On Tuesday 3 December, the Aggregate Report of the Independent Clinical Expert Panel Review of CervicalCheck, carried out by the Royal College of Obstetricians and Gynaecologists in the UK, was published following the Government meeting.

The first key objective of this Review was to provide women, or their next of kin, with independent clinical assurance about the timing of their diagnosis and treatment. An individual report was prepared for each woman. Significant planning and preparation took place to ensure that the process for communication of results to women and families was done in the most appropriate and sensitive way possible. This included providing all participants with options for how they might choose to receive their report, and providing the option for participants to have an independent advocate attend with them at a meeting about their report, if they chose to have one. The communication process began on 23 September, and all participants who wished to receive their individual reports did so in advance of the publication of the Aggregate Report.

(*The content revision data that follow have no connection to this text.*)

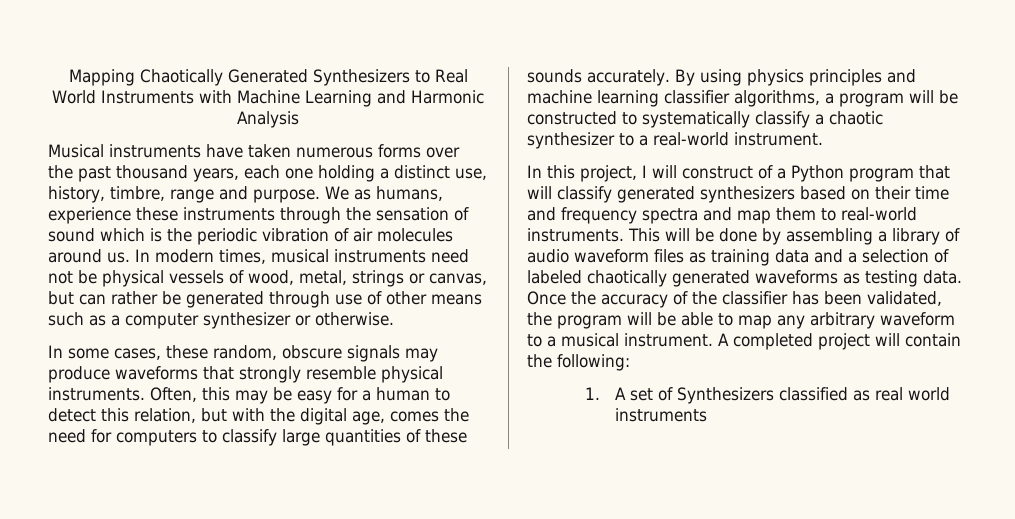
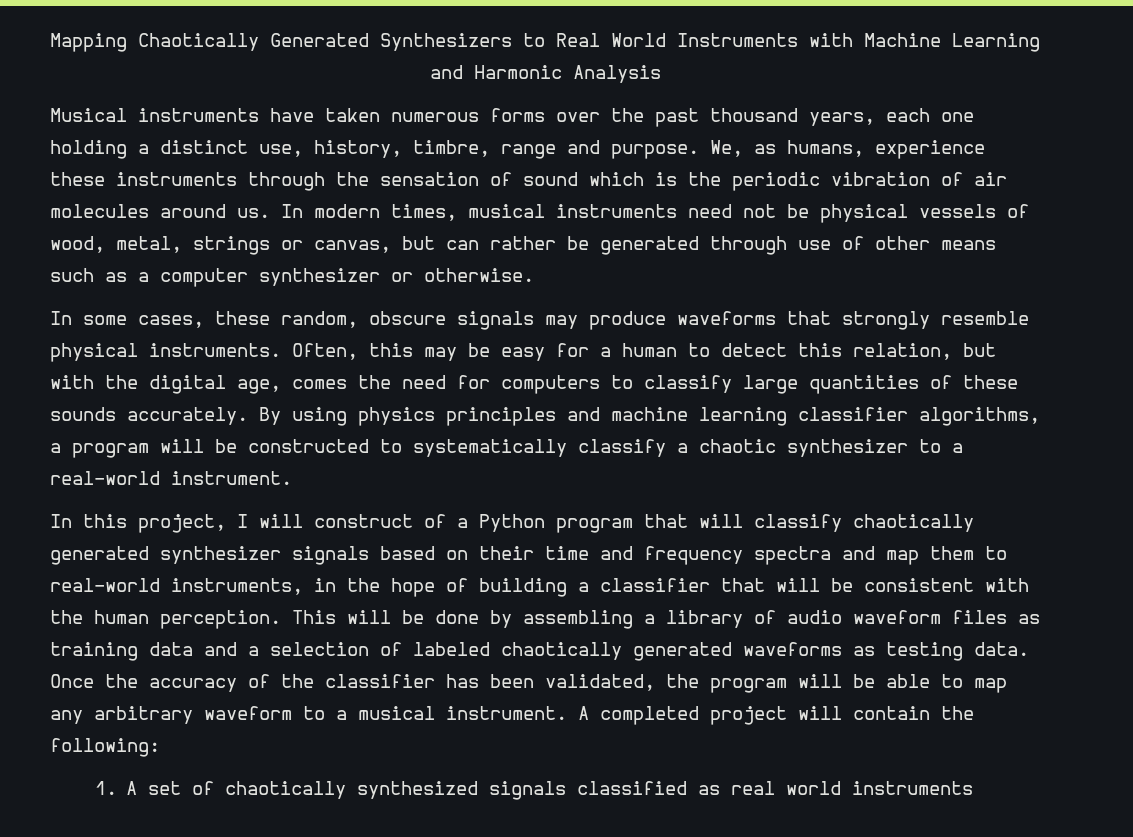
- We as humans, experience these instruments through the sensation of sound which is the periodic vibration of air molecules around us.
+ We, as humans, experience these instruments through the sensation of sound which is the periodic vibration of air molecules around us.
- In this project, I will construct of a Python program that will classify generated synthesizers based on their time and frequency spectra and map them to real-world instruments.
+ In this project, I will construct of a Python program that will classify chaotically generated synthesizer signals based on their time and frequency spectra and map them to real-world instruments, in the hope of building a classifier that will be consistent with the human perception.
- 1. A set of Synthesizers classified as real world instruments
+ 1. A set of chaotically synthesized signals classified as real world instruments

A dedicated HSE Information Line for women and families who consented to participate in the RCOG review, which has been in operation since August 2018, continues in place. Queries to the information line, pertaining to the contents of individual reports, averaged less than five per day during November, the month during which the majority of the participants received their reports.

In May 2018, Government decided to offer a package of health and social care supports to women or their next of kin for whom the CervicalCheck audit had found a result that was discordant with their original result. At that time Government also decided this package would be made available to those identified as having discordant results through the RCOG process. This package of health and social care supports is being offered through dedicated Community Liaison Officers.

In recent weeks, some concerns have been raised in regard to the verification process carried out by the HSE to ensure that the correct report went to each participant, and in regard to the accuracy of reports. On foot of these concerns, the Expert Panel travelled to Dublin and met with patient representatives to explain the verification process and the rationale underpinning it to them.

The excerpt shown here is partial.